DATA section start

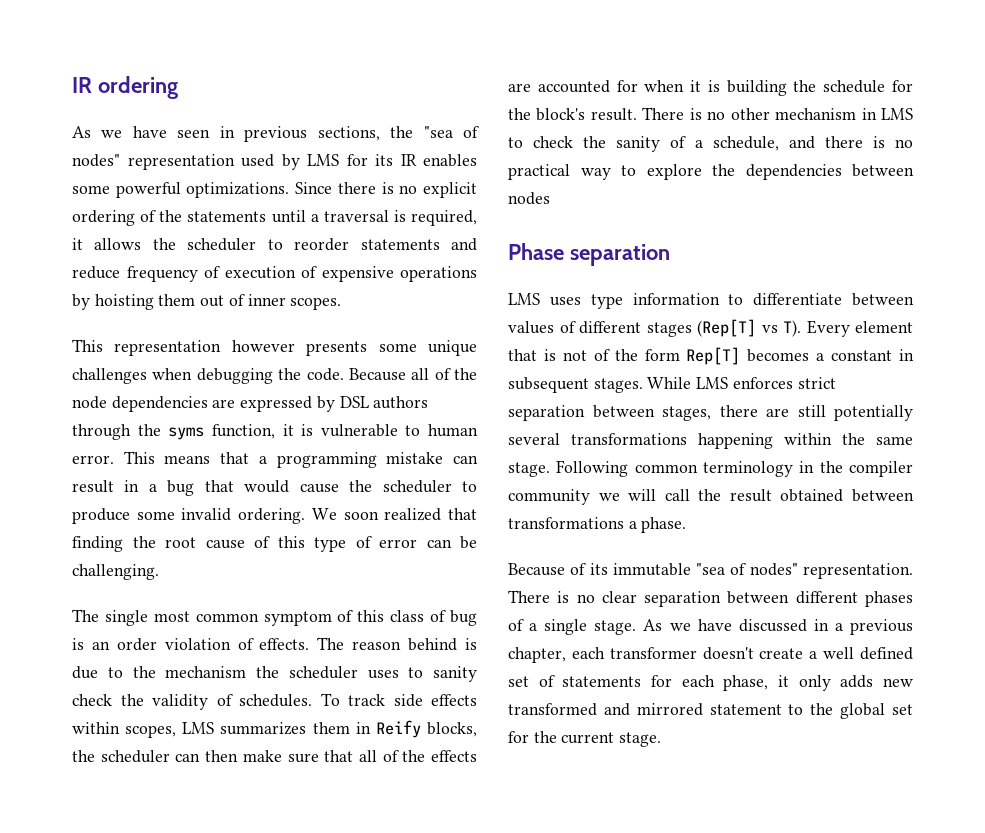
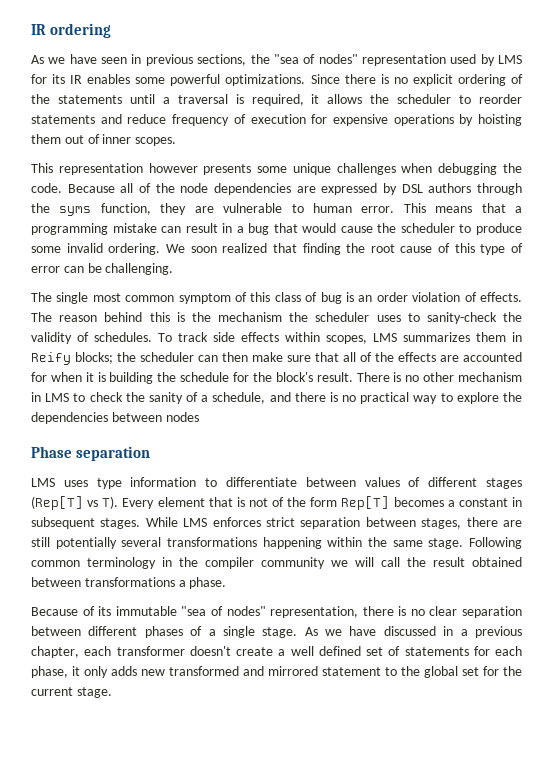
- Since there is no explicit ordering of the statements until a traversal is required, it allows the scheduler to reorder statements and reduce frequency of execution of expensive operations by hoisting them out of inner scopes.
+ Since there is no explicit ordering of the statements until a traversal is required, it allows the scheduler to reorder statements and reduce frequency of execution for expensive operations by hoisting them out of inner scopes.
- Because all of the node dependencies are expressed by DSL authors through the syms function, it is vulnerable to human error.
+ Because all of the node dependencies are expressed by DSL authors through the syms function, they are vulnerable to human error.
- The reason behind is due to the mechanism the scheduler uses to sanity check the validity of schedules.
+ The reason behind this is the mechanism the scheduler uses to sanity-check the validity of schedules.
- To track side effects within scopes, LMS summarizes them in Reify blocks, the scheduler can then make sure that all of the effects are accounted for when it is building the schedule for the block's result.
+ To track side effects within scopes, LMS summarizes them in Reify blocks; the scheduler can then make sure that all of the effects are accounted for when it is building the schedule for the block's result.
- Because of its immutable "sea of nodes" representation. There is no clear separation between different phases of a single stage.
+ Because of its immutable "sea of nodes" representation, there is no clear separation between different phases of a single stage.

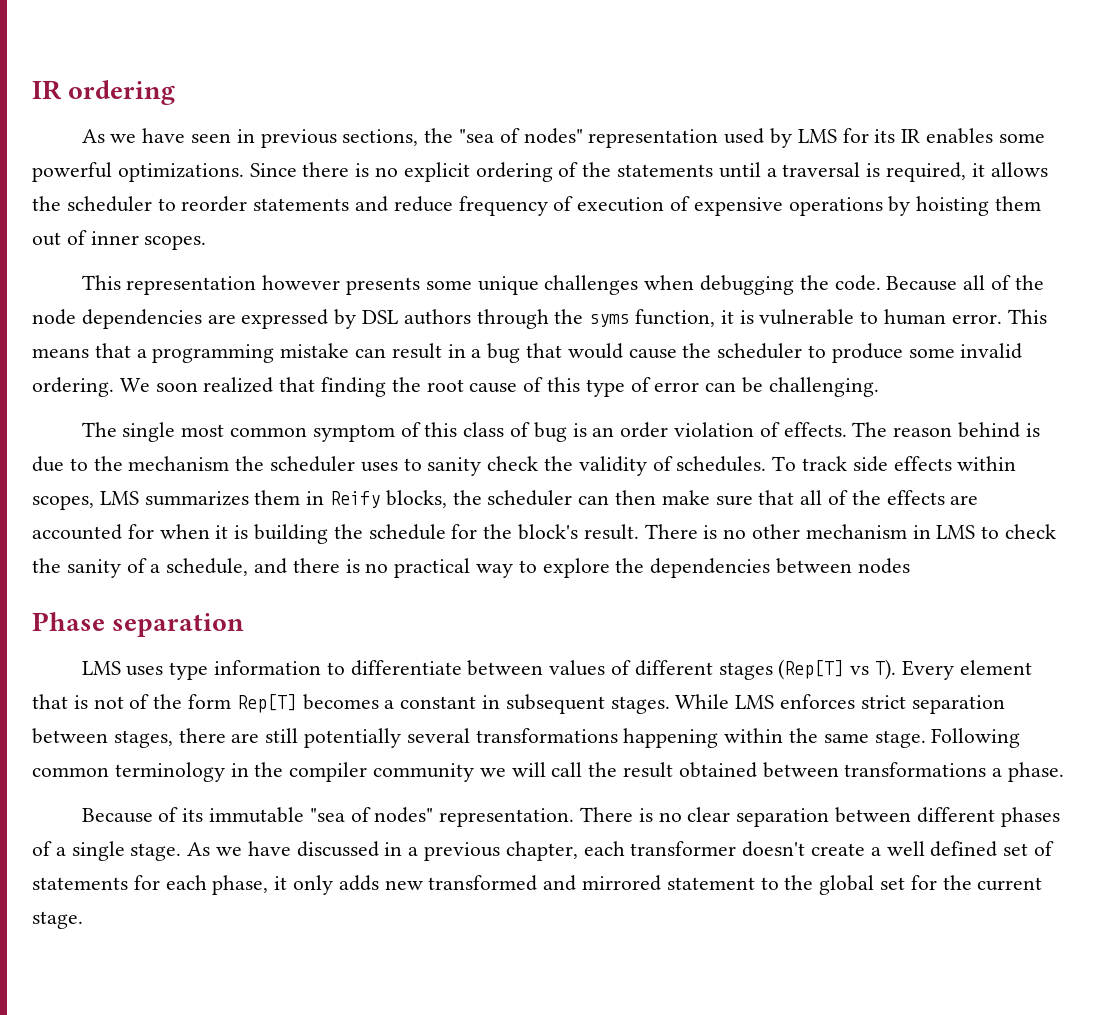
- Since there is no explicit ordering of the statements until a traversal is required, it allows the scheduler to reorder statements and reduce frequency of execution for expensive operations by hoisting them out of inner scopes.
+ Since there is no explicit ordering of the statements until a traversal is required, it allows the scheduler to reorder statements and reduce frequency of execution of expensive operations by hoisting them out of inner scopes.
- Because all of the node dependencies are expressed by DSL authors through the syms function, they are vulnerable to human error.
+ Because all of the node dependencies are expressed by DSL authors through the syms function, it is vulnerable to human error.
- The reason behind this is the mechanism the scheduler uses to sanity-check the validity of schedules.
+ The reason behind is due to the mechanism the scheduler uses to sanity check the validity of schedules.
- To track side effects within scopes, LMS summarizes them in Reify blocks; the scheduler can then make sure that all of the effects are accounted for when it is building the schedule for the block's result.
+ To track side effects within scopes, LMS summarizes them in Reify blocks, the scheduler can then make sure that all of the effects are accounted for when it is building the schedule for the block's result.
- Because of its immutable "sea of nodes" representation, there is no clear separation between different phases of a single stage.
+ Because of its immutable "sea of nodes" representation. There is no clear separation between different phases of a single stage.

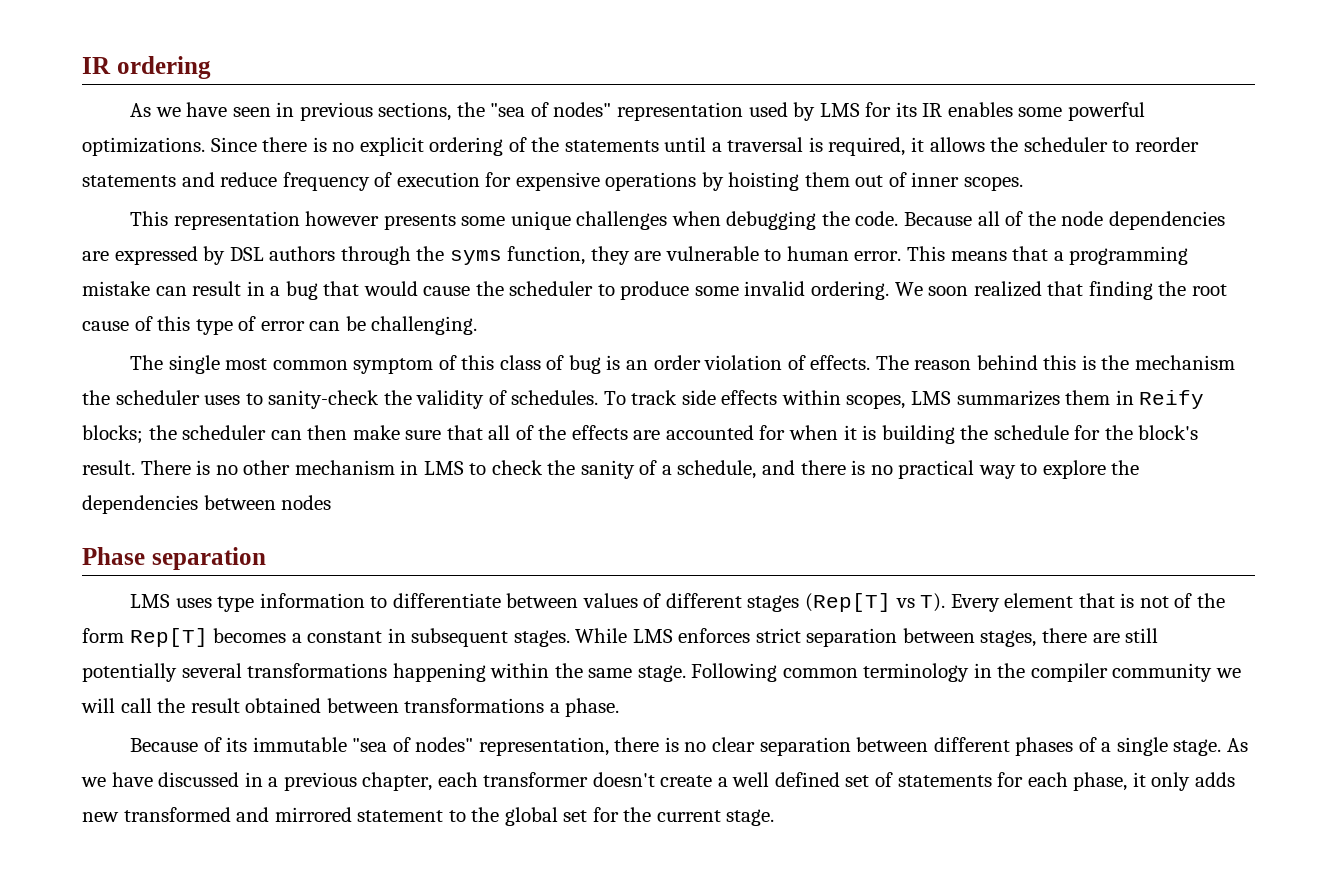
- Since there is no explicit ordering of the statements until a traversal is required, it allows the scheduler to reorder statements and reduce frequency of execution of expensive operations by hoisting them out of inner scopes.
+ Since there is no explicit ordering of the statements until a traversal is required, it allows the scheduler to reorder statements and reduce frequency of execution for expensive operations by hoisting them out of inner scopes.
- Because all of the node dependencies are expressed by DSL authors through the syms function, it is vulnerable to human error.
+ Because all of the node dependencies are expressed by DSL authors through the syms function, they are vulnerable to human error.
- The reason behind is due to the mechanism the scheduler uses to sanity check the validity of schedules.
+ The reason behind this is the mechanism the scheduler uses to sanity-check the validity of schedules.
- To track side effects within scopes, LMS summarizes them in Reify blocks, the scheduler can then make sure that all of the effects are accounted for when it is building the schedule for the block's result.
+ To track side effects within scopes, LMS summarizes them in Reify blocks; the scheduler can then make sure that all of the effects are accounted for when it is building the schedule for the block's result.
- Because of its immutable "sea of nodes" representation. There is no clear separation between different phases of a single stage.
+ Because of its immutable "sea of nodes" representation, there is no clear separation between different phases of a single stage.

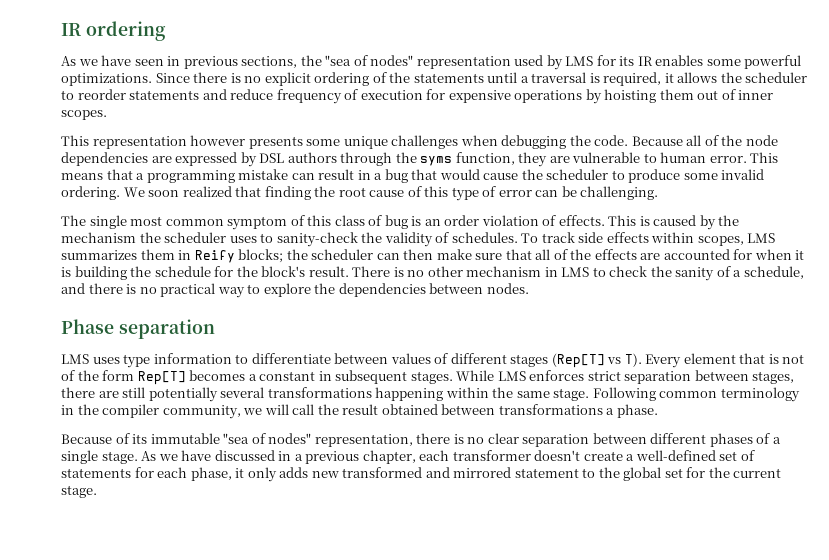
- The reason behind this is the mechanism the scheduler uses to sanity-check the validity of schedules.
+ This is caused by the mechanism the scheduler uses to sanity-check the validity of schedules.
- There is no other mechanism in LMS to check the sanity of a schedule, and there is no practical way to explore the dependencies between nodes
+ There is no other mechanism in LMS to check the sanity of a schedule, and there is no practical way to explore the dependencies between nodes.
- Following common terminology in the compiler community we will call the result obtained between transformations a phase.
+ Following common terminology in the compiler community, we will call the result obtained between transformations a phase.
- As we have discussed in a previous chapter, each transformer doesn't create a well defined set of statements for each phase, it only adds new transformed and mirrored statement to the global set for the current stage.
+ As we have discussed in a previous chapter, each transformer doesn't create a well-defined set of statements for each phase, it only adds new transformed and mirrored statement to the global set for the current stage.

DATA section end

• _WHAT YOU WILL DO_:
Leave out the pictures and repeat everything else in the records exactly.

• _RESULT OF THE EXERCISE_:
- Since there is no explicit ordering of the statements until a traversal is required, it allows the scheduler to reorder statements and reduce frequency of execution of expensive operations by hoisting them out of inner scopes.
+ Since there is no explicit ordering of the statements until a traversal is required, it allows the scheduler to reorder statements and reduce frequency of execution for expensive operations by hoisting them out of inner scopes.
- Because all of the node dependencies are expressed by DSL authors through the syms function, it is vulnerable to human error.
+ Because all of the node dependencies are expressed by DSL authors through the syms function, they are vulnerable to human error.
- The reason behind is due to the mechanism the scheduler uses to sanity check the validity of schedules.
+ The reason behind this is the mechanism the scheduler uses to sanity-check the validity of schedules.
- To track side effects within scopes, LMS summarizes them in Reify blocks, the scheduler can then make sure that all of the effects are accounted for when it is building the schedule for the block's result.
+ To track side effects within scopes, LMS summarizes them in Reify blocks; the scheduler can then make sure that all of the effects are accounted for when it is building the schedule for the block's result.
- Because of its immutable "sea of nodes" representation. There is no clear separation between different phases of a single stage.
+ Because of its immutable "sea of nodes" representation, there is no clear separation between different phases of a single stage.

- Since there is no explicit ordering of the statements until a traversal is required, it allows the scheduler to reorder statements and reduce frequency of execution for expensive operations by hoisting them out of inner scopes.
+ Since there is no explicit ordering of the statements until a traversal is required, it allows the scheduler to reorder statements and reduce frequency of execution of expensive operations by hoisting them out of inner scopes.
- Because all of the node dependencies are expressed by DSL authors through the syms function, they are vulnerable to human error.
+ Because all of the node dependencies are expressed by DSL authors through the syms function, it is vulnerable to human error.
- The reason behind this is the mechanism the scheduler uses to sanity-check the validity of schedules.
+ The reason behind is due to the mechanism the scheduler uses to sanity check the validity of schedules.
- To track side effects within scopes, LMS summarizes them in Reify blocks; the scheduler can then make sure that all of the effects are accounted for when it is building the schedule for the block's result.
+ To track side effects within scopes, LMS summarizes them in Reify blocks, the scheduler can then make sure that all of the effects are accounted for when it is building the schedule for the block's result.
- Because of its immutable "sea of nodes" representation, there is no clear separation between different phases of a single stage.
+ Because of its immutable "sea of nodes" representation. There is no clear separation between different phases of a single stage.

- Since there is no explicit ordering of the statements until a traversal is required, it allows the scheduler to reorder statements and reduce frequency of execution of expensive operations by hoisting them out of inner scopes.
+ Since there is no explicit ordering of the statements until a traversal is required, it allows the scheduler to reorder statements and reduce frequency of execution for expensive operations by hoisting them out of inner scopes.
- Because all of the node dependencies are expressed by DSL authors through the syms function, it is vulnerable to human error.
+ Because all of the node dependencies are expressed by DSL authors through the syms function, they are vulnerable to human error.
- The reason behind is due to the mechanism the scheduler uses to sanity check the validity of schedules.
+ The reason behind this is the mechanism the scheduler uses to sanity-check the validity of schedules.
- To track side effects within scopes, LMS summarizes them in Reify blocks, the scheduler can then make sure that all of the effects are accounted for when it is building the schedule for the block's result.
+ To track side effects within scopes, LMS summarizes them in Reify blocks; the scheduler can then make sure that all of the effects are accounted for when it is building the schedule for the block's result.
- Because of its immutable "sea of nodes" representation. There is no clear separation between different phases of a single stage.
+ Because of its immutable "sea of nodes" representation, there is no clear separation between different phases of a single stage.

- The reason behind this is the mechanism the scheduler uses to sanity-check the validity of schedules.
+ This is caused by the mechanism the scheduler uses to sanity-check the validity of schedules.
- There is no other mechanism in LMS to check the sanity of a schedule, and there is no practical way to explore the dependencies between nodes
+ There is no other mechanism in LMS to check the sanity of a schedule, and there is no practical way to explore the dependencies between nodes.
- Following common terminology in the compiler community we will call the result obtained between transformations a phase.
+ Following common terminology in the compiler community, we will call the result obtained between transformations a phase.
- As we have discussed in a previous chapter, each transformer doesn't create a well defined set of statements for each phase, it only adds new transformed and mirrored statement to the global set for the current stage.
+ As we have discussed in a previous chapter, each transformer doesn't create a well-defined set of statements for each phase, it only adds new transformed and mirrored statement to the global set for the current stage.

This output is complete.